What lifts the heron leaning on the air
I praise without a name. A crouch, a flare,
a long stroke through the cumulus of trees,
a shaped thought at the sky – then gone. O rare!
Saint Francis, being happiest on his knees,
would have cried Father! Cry anything you please
But praise. By any name or none. But praise
the white original burst that lights
the heron on his two soft kissing kites.
When saints praise heaven lit by doves and rays,
I sit by pond scums till the air recites
Its heron back. And doubt all else. But praise.
- John Ciardi, The White Heron (1958)
There is a dignity about the social intercourse of old Indians which reminds me of a stroll through a winter forest.
- Frederick Remington
A Journaling Guide
In my journaling, I consult guides. These are people I’ve met, however briefly, who I regard as having special insight into life. I meditate, and during meditation, ask them questions or for advice, and write their answers in my journal. This is a story of one of those guides.
In my early teens, in the late sixties, my parents bought a cottage in Quebec, about 40 miles north of our home in Ottawa (Canada).
The shore on the other side of the lake was undeveloped – no roads or buildings except for an old trappers cabin.

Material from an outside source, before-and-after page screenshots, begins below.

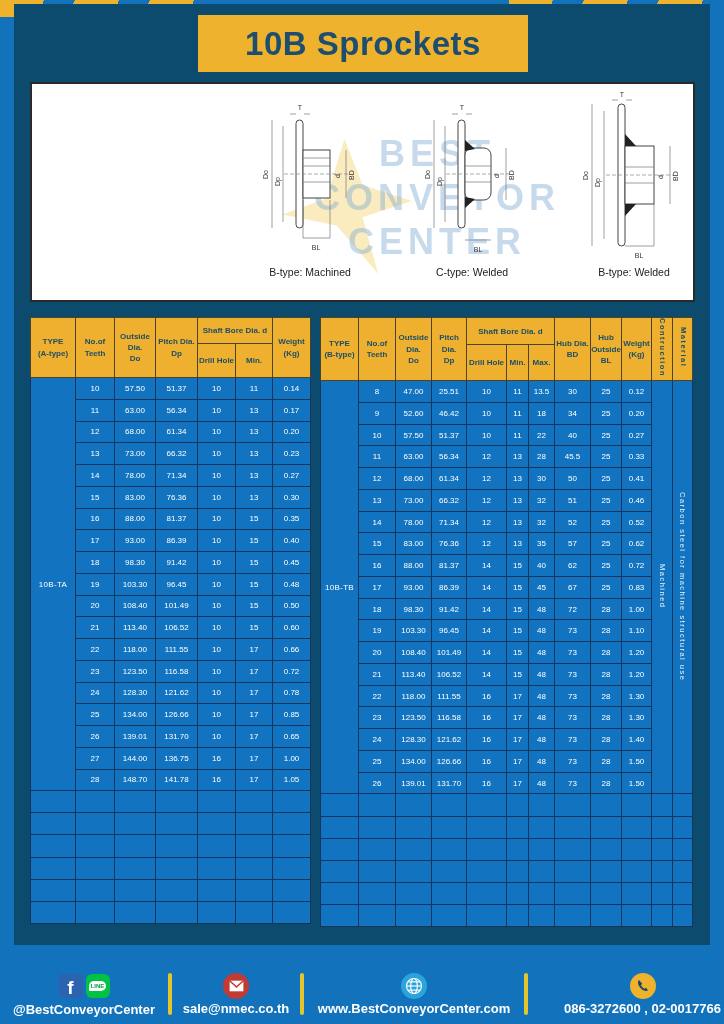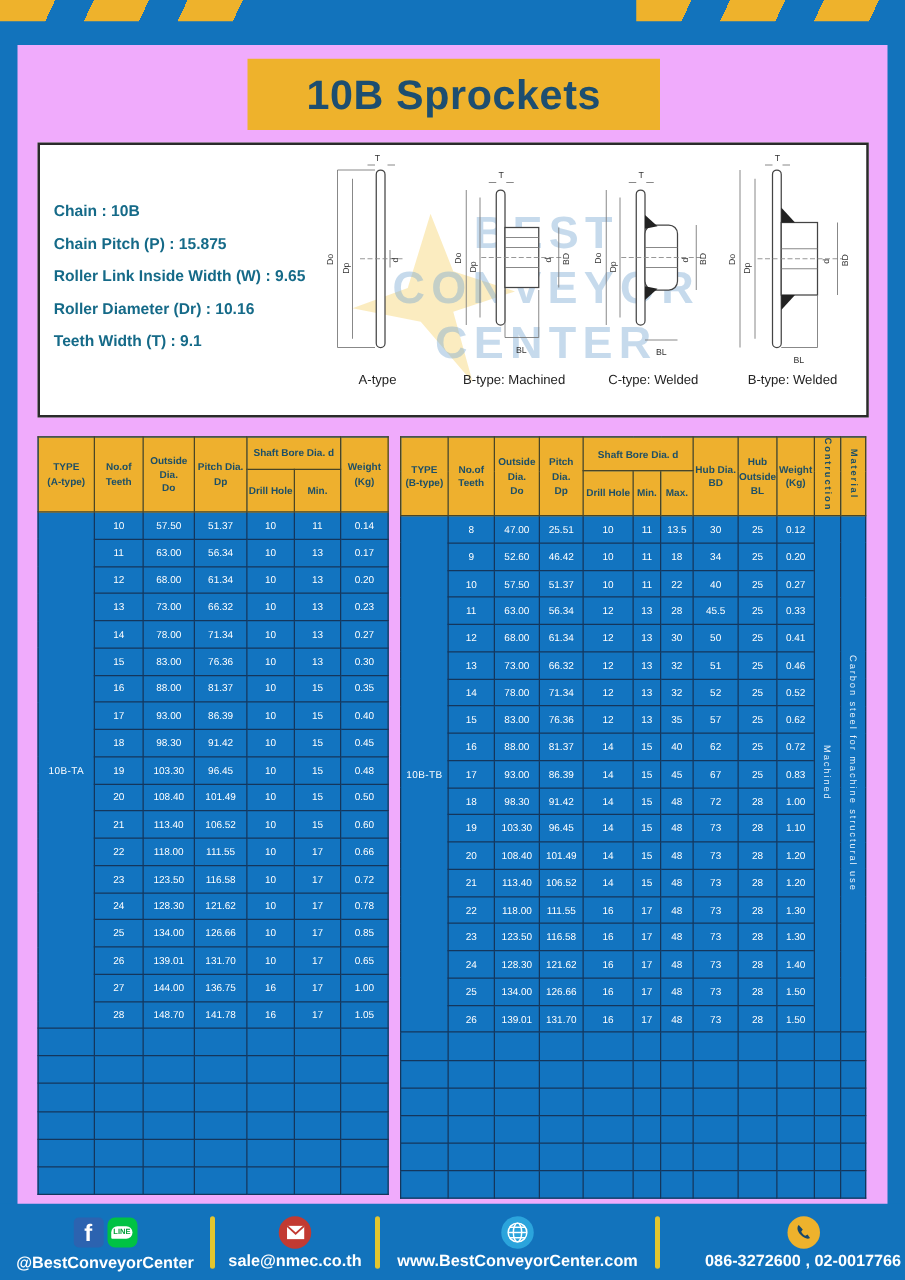--- a/index.html
+++ b/index.html
@@ -2,21 +2,21 @@
 <html><head>
 <meta charset="utf-8">
 <style>
   html,body{margin:0;padding:0;}
   #page{position:relative;width:724px;height:1024px;background:#1273bc;overflow:hidden;
         font-family:"Liberation Sans",sans-serif;}
   .stripes{position:absolute;top:0;height:17px;z-index:2;
            background:repeating-linear-gradient(115deg,#eeb22c 0 40px,transparent 40px 68px);}
   #stripes-left{left:0;width:210px;}
   #stripes-right{right:0;width:215px;}
-  #content{position:absolute;left:14px;top:36px;width:696px;height:941px;background:#f0abfc;z-index:3;}
+  #content{position:absolute;left:14px;top:4px;width:696px;height:941px;background:#0c4a6e;z-index:3;}
   
   #title-banner{position:absolute;left:184px;top:11px;width:330px;height:57px;background:#eeb22c;
                 display:flex;align-items:center;justify-content:center;}
   #title-banner .t{color:#1d4e70;font-size:33px;font-weight:bold;letter-spacing:.5px;}
   
   #spec-box{position:absolute;left:16px;top:78px;width:665px;height:220px;background:#fff;
             border:2px solid #2a2a2a;box-sizing:border-box;}
   #spec-lines{position:absolute;left:11px;top:40px;color:#156a88;font-weight:bold;
               font-size:12.5px;line-height:26px;white-space:nowrap;z-index:3;}
   #wm-logo{position:absolute;left:250px;top:55px;width:130px;height:135px;background:#f3c440;opacity:.33;z-index:0;
@@ -81,48 +81,23 @@
     </div>
 
     <div id="spec-box">
       <div id="wm-logo"></div>
       <div id="watermark">
         <div>BEST</div>
         <div>CONVEYOR</div>
         <div>CENTER</div>
       </div>
 
-      <div id="spec-lines">
-        <div>Chain : 10B</div>
-        <div>Chain Pitch (P) : 15.875</div>
-        <div>Roller Link Inside Width (W) : 9.65</div>
-        <div>Roller Diameter (Dr) : 10.16</div>
-        <div>Teeth Width (T) : 9.1</div>
-      </div>
 
       <div id="diagram-strip">
 
-        <div class="diagram">
-          <svg width="96" height="176" viewBox="0 0 96 176">
-            <text class="dim" x="48" y="9" text-anchor="middle">T</text>
-            <line class="dl" x1="40" y1="12" x2="46" y2="12"></line>
-              <line class="dl" x1="56" y1="12" x2="62" y2="12"></line>
-            <rect class="plate" x="47" y="16" width="7" height="142" rx="3.5"></rect>
-            <line class="cl" x1="34" y1="87" x2="68" y2="87"></line>
-            <line class="dl" x1="16" y1="16" x2="16" y2="158"></line>
-            <line class="dl" x1="16" y1="16" x2="46" y2="16"></line>
-              <line class="dl" x1="16" y1="158" x2="46" y2="158"></line>
-            <text class="dim" transform="rotate(-90 12 92)" x="12" y="92">Do</text>
-            <line class="dl" x1="28" y1="23" x2="28" y2="151"></line>
-            <text class="dim" transform="rotate(-90 25 99)" x="25" y="99">Dp</text>
-            <line class="dl" x1="58" y1="80" x2="58" y2="94"></line>
-            <text class="dim" transform="rotate(-90 64 90)" x="64" y="90">d</text>
-          </svg>
-          <div class="caption">A-type</div>
-        </div>
 
         <div class="diagram">
           <svg width="112" height="176" viewBox="0 0 112 176">
             <text class="dim" x="46" y="22" text-anchor="middle">T</text>
             <line class="dl" x1="36" y1="26" x2="42" y2="26"></line>
               <line class="dl" x1="50" y1="26" x2="56" y2="26"></line>
             <rect class="plate" x="42" y="32" width="7" height="108" rx="3.5"></rect>
             <rect class="hub" x="49" y="62" width="27" height="48"></rect>
             <line class="dl" x1="49" y1="70" x2="76" y2="70"></line>
             <line class="cl" x1="30" y1="86" x2="96" y2="86"></line>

I spent a lot of time exploring that shore and the woods beyond. One afternoon, while canoeing by the cabin, I saw someone walk out of the doorway. He waved and I swung the canoe over to the shore. He was about twenty-five or thirty years old, Algonquin I think now. And probably from the reserve at Maniwaki, where I lived for a couple of months a few years later. But that’s a digression. Unrelated. Anyway, he told me that the cabin had been part of his family’s trapline, which they had abandoned ten years earlier. Since then he would visit it every year or two for a couple of weeks.

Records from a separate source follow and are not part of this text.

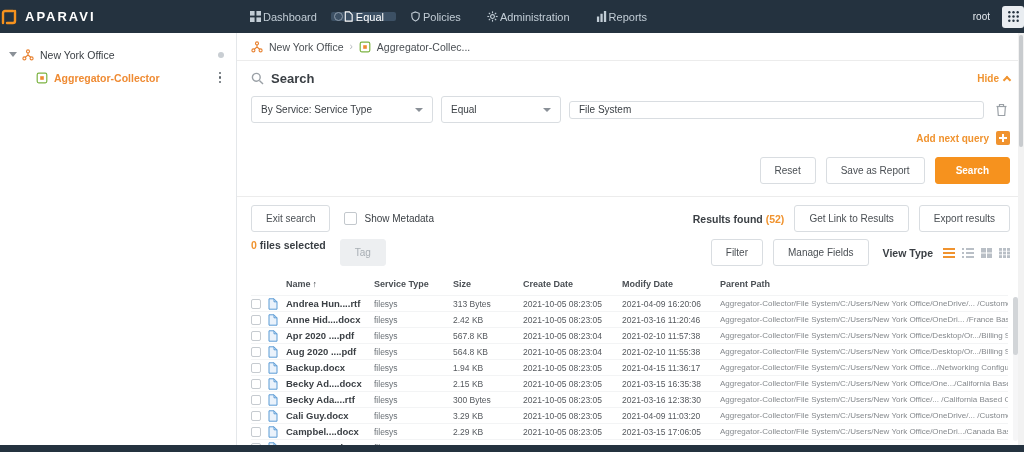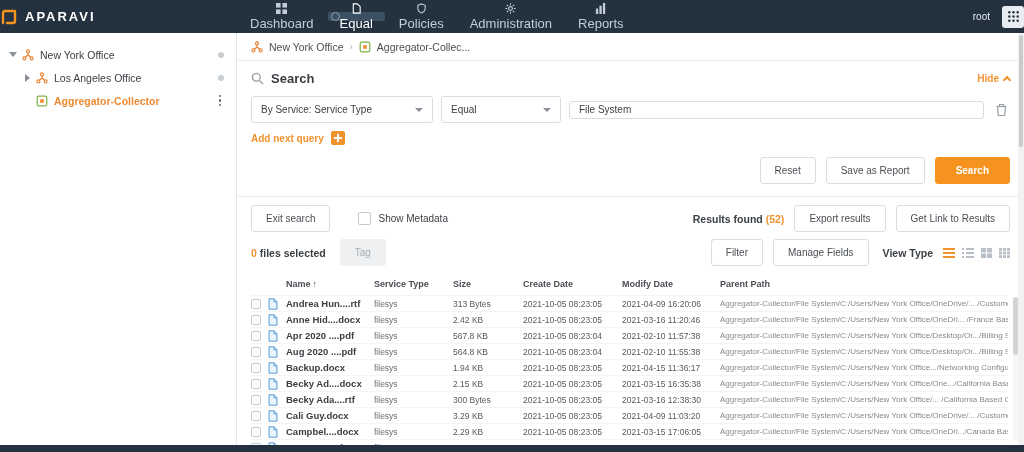--- a/index.html
+++ b/index.html
@@ -4,22 +4,22 @@
 <style>
   *{box-sizing:border-box;margin:0;padding:0}
   html,body{width:1024px;height:452px;overflow:hidden}
   body{font-family:"Liberation Sans",sans-serif;background:#fff;position:relative;color:#3a3f44}
 
   
   .topbar{height:33px;background:#24323f;display:flex;align-items:stretch;color:#fff}
   .logo{width:237px;display:flex;align-items:center;gap:7px;flex-shrink:0}
   .logo-text{font-size:13px;font-weight:bold;letter-spacing:2px;color:#fff}
   .nav{display:flex;align-items:stretch}
-  .nav-item{position:relative;display:flex;flex-direction:column;align-items:center;justify-content:center;gap:2px;
-    padding:0 12px;margin:12px 1px;border-radius:2px;font-size:13px;color:#c2cdd6;cursor:pointer;min-width:44px}
+  .nav-item{position:relative;display:flex;align-items:center;justify-content:center;gap:2px;
+    padding:0 12px;margin:12px 1px;border-radius:2px;font-size:11px;color:#c2cdd6;cursor:pointer;min-width:44px}
   .nav-item.active{background:#3c5064;color:#fff}
   .nav-item svg{display:block}
   .badge{position:absolute;top:0;left:3px;width:9px;height:9px;border:1.5px solid #8e9cab;border-radius:50%}
   .top-right{margin-left:auto;display:flex;align-items:center;gap:12px;}
   .root-label{font-size:10px;color:#e8edf2;cursor:pointer}
   .apps-btn{width:22px;height:22px;background:#e9edf1;border-radius:3px;display:flex;align-items:center;justify-content:center;cursor:pointer}
 
   
   .main{display:flex;height:412px;overflow:hidden}
   .sidebar{width:237px;flex-shrink:0;border-right:1px solid #e4e7ea;padding-top:10px}
@@ -49,41 +49,41 @@
   .search-title{font-size:13px;font-weight:bold;color:#3a3f44;margin-left:7px}
   .hide-link{margin-left:auto;color:#f0932f;font-size:10px;font-weight:bold;display:flex;align-items:center;gap:5px;cursor:pointer}
   .chev-up{width:6px;height:6px;border-left:2px solid #f0932f;border-top:2px solid #f0932f;transform:rotate(45deg);margin-top:3px}
   .query-row{display:flex;align-items:center;gap:8px;margin-top:10px}
   .select{height:27px;border:1px solid #d9dde1;border-radius:3px;background:#fff;display:flex;align-items:center;padding:0 9px;font-size:10px;color:#3a3f44;cursor:pointer}
   .sel-field{width:182px}
   .sel-op{width:120px}
   .sel-caret{margin-left:auto;width:0;height:0;border-left:4px solid transparent;border-right:4px solid transparent;border-top:4px solid #8a9097}
   .value-input{flex:1;height:18px;border:1px solid #d9dde1;border-radius:3px;padding:0 9px;font-size:10px;color:#3a3f44;font-family:"Liberation Sans",sans-serif;outline:none}
   .trash-btn{width:18px;display:flex;justify-content:center;cursor:pointer}
-  .add-query-row{display:flex;align-items:center;gap:7px;margin-top:8px;height:14px}
+  .add-query-row{display:flex;justify-content:flex-end;align-items:center;gap:7px;margin-top:8px;height:14px}
   .add-query-label{color:#f0932f;font-size:10px;font-weight:bold;cursor:pointer}
   .add-btn{width:14px;height:14px;background:#f0932f;border-radius:2px;position:relative;cursor:pointer}
   .add-btn::before,.add-btn::after{content:"";position:absolute;background:#fff}
   .add-btn::before{left:3px;right:3px;top:6.2px;height:1.6px}
   .add-btn::after{top:3px;bottom:3px;left:6.2px;width:1.6px}
   .btn-row{display:flex;justify-content:flex-end;gap:10px;margin-top:12px}
   .btn{height:27px;padding:0 14px;border:1px solid #d9dde1;border-radius:3px;background:#fff;font-size:10px;color:#4a4f54;display:flex;align-items:center;cursor:pointer;white-space:nowrap}
   .btn.primary{background:#f6921e;border-color:#f6921e;color:#fff;padding:0 20px;font-weight:bold}
   .btn.disabled-fill{background:#edeff1;border-color:#edeff1;color:#a8aeb4;cursor:default}
   .btn.disabled-line{border-color:#e6e9ec;color:#b6bcc2;cursor:default}
 
   
-  .results-row{display:flex;align-items:center;gap:28px;padding:8px 14px 6px;flex-shrink:0}
+  .results-row{display:flex;align-items:center;gap:14px;padding:8px 14px 6px;flex-shrink:0}
   .checkbox{width:13px;height:13px;border:1px solid #c3c8cd;border-radius:2px;background:#fff;cursor:pointer;flex-shrink:0}
   .meta-wrap{display:flex;align-items:center;gap:7px}
   .meta-label{font-size:10px;color:#3a3f44}
   .right-group{margin-left:auto;display:flex;align-items:center;gap:10px}
   .results-found{font-size:10.5px;font-weight:bold;color:#3a3f44;white-space:nowrap}
   .results-count{color:#f0932f}
-  .selection-row{display:flex;align-items:center;gap:10px;padding:1px 14px 7px;flex-shrink:0}
+  .selection-row{display:flex;gap:10px;padding:1px 14px 7px;flex-shrink:0}
   .files-selected{font-size:10.5px;font-weight:bold;color:#3a3f44;margin-right:4px;white-space:nowrap}
   .files-selected .num{color:#f0932f}
   .view-type{font-size:10.5px;font-weight:bold;color:#3a3f44;margin-left:4px}
   .view-icons{display:flex;align-items:center;gap:7px}
   .view-ic{cursor:pointer;display:flex}
   .view-ic.on{color:#f0932f}
   .view-ic.off{color:#b9bfc6}
 
   
   .table{flex:1;min-height:0;padding:0 16px 0 14px;position:relative;overflow:hidden}
@@ -219,37 +219,20 @@
               <circle cx="2.4" cy="9.4" r="1.5"></circle>
               <circle cx="9.6" cy="9.4" r="1.5"></circle>
               <path d="M6 3.9V6M6 6L3.3 8.2M6 6l2.7 2.2"></path>
             </g>
           </svg>
       </span>
       <span class="tree-label">New York Office</span>
       <span class="status-dot"></span>
     </div>
 
-    <div class="tree-item lvl1">
-      <span class="caret">
-          <span class="caret-right-tri"></span>
-        </span>
-      <span class="node-ic">
-        <svg width="12" height="12" viewBox="0 0 12 12">
-            <g fill="none" stroke="#e8802e" stroke-width="1.1">
-              <circle cx="6" cy="2.4" r="1.5"></circle>
-              <circle cx="2.4" cy="9.4" r="1.5"></circle>
-              <circle cx="9.6" cy="9.4" r="1.5"></circle>
-              <path d="M6 3.9V6M6 6L3.3 8.2M6 6l2.7 2.2"></path>
-            </g>
-          </svg>
-      </span>
-      <span class="tree-label">Los Angeles Office</span>
-      <span class="status-dot"></span>
-    </div>
 
     <div class="tree-item lvl1 selected">
       <span class="caret"></span>
       <span class="node-ic">
         <svg width="12" height="12" viewBox="0 0 12 12">
             <rect x="1.2" y="1.2" width="9.6" height="9.6" rx="1.5" fill="none" stroke="#7cb342" stroke-width="1.2"></rect>
             <rect x="4.2" y="4.2" width="3.6" height="3.6" fill="#ef8b33"></rect>
           </svg>
       </span>
       <span class="tree-label">Aggregator-Collector</span>
@@ -337,22 +320,22 @@
       <button class="btn">Exit search</button>
       <span class="meta-wrap">
         <span class="checkbox"></span>
         <span class="meta-label">Show Metadata</span>
       </span>
       <span class="right-group">
         <span class="results-found">
           <span>Results found</span>
           <span class="results-count">(52)</span>
         </span>
+        <button class="btn">Get Link to Results</button>
         <button class="btn">Export results</button>
-        <button class="btn">Get Link to Results</button>
       </span>
     </div>
 
     <div class="selection-row">
       <span class="files-selected">
         <span class="num">0</span>
         <span>files selected</span>
       </span>
       <button class="btn disabled-fill">Tag</button>
       <span class="right-group">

He welcomed my interest in his background. He invited me back later that evening for a paddle along the shore near some beaver lodges. The beaver were active just around dusk he said, and if you were really quiet you could often see them swimming back and forth, bringing poplar sticks to their lodges.
I went home for dinner and returned as soon afterwards as I could. When I returned he showed me how to paddle silently. The first notion to give up was that there was any hurry. Silence in a canoe is mostly a matter of moving slowly. He showed me how to paddle without taking the paddle out of the water. At the end of the stroke, turn the paddle sideways, parallel with the side of the canoe, and slowly move it up along the gunwale without touching the side of the boat. We set off, each in our own canoe.
The sun set behind the trees at the end of the lake. A few minutes later a beaver swam by with a stick in its mouth. A loud whack reverberated through the air as we drew closer. We paddled along, my canoe behind his, for about an hour that evening without talking. We returned to his cabin. He invited me in for a tea which we drank, again with few words between us. I think we both wanted to preserve the quiet of our paddle. When I went back to see him again the next morning, he was gone. I never met him again, but the quiet beauty of that evening, the gentle nature of that young man, have stuck with me. To some extent maybe I idealize him. During the short time I spent with him, I picked up on his peace, but also the thought kept recurring to me that part of the reason he returned to that cabin was a personal search for something he had lost.
Now, fifty years later, I am left with the images of the young Indian, the peace and quiet he embodied, a warm summer evening, the sunset, the beavers, the calm lake. Over the ensuing decades, he’s give me some pretty good advice.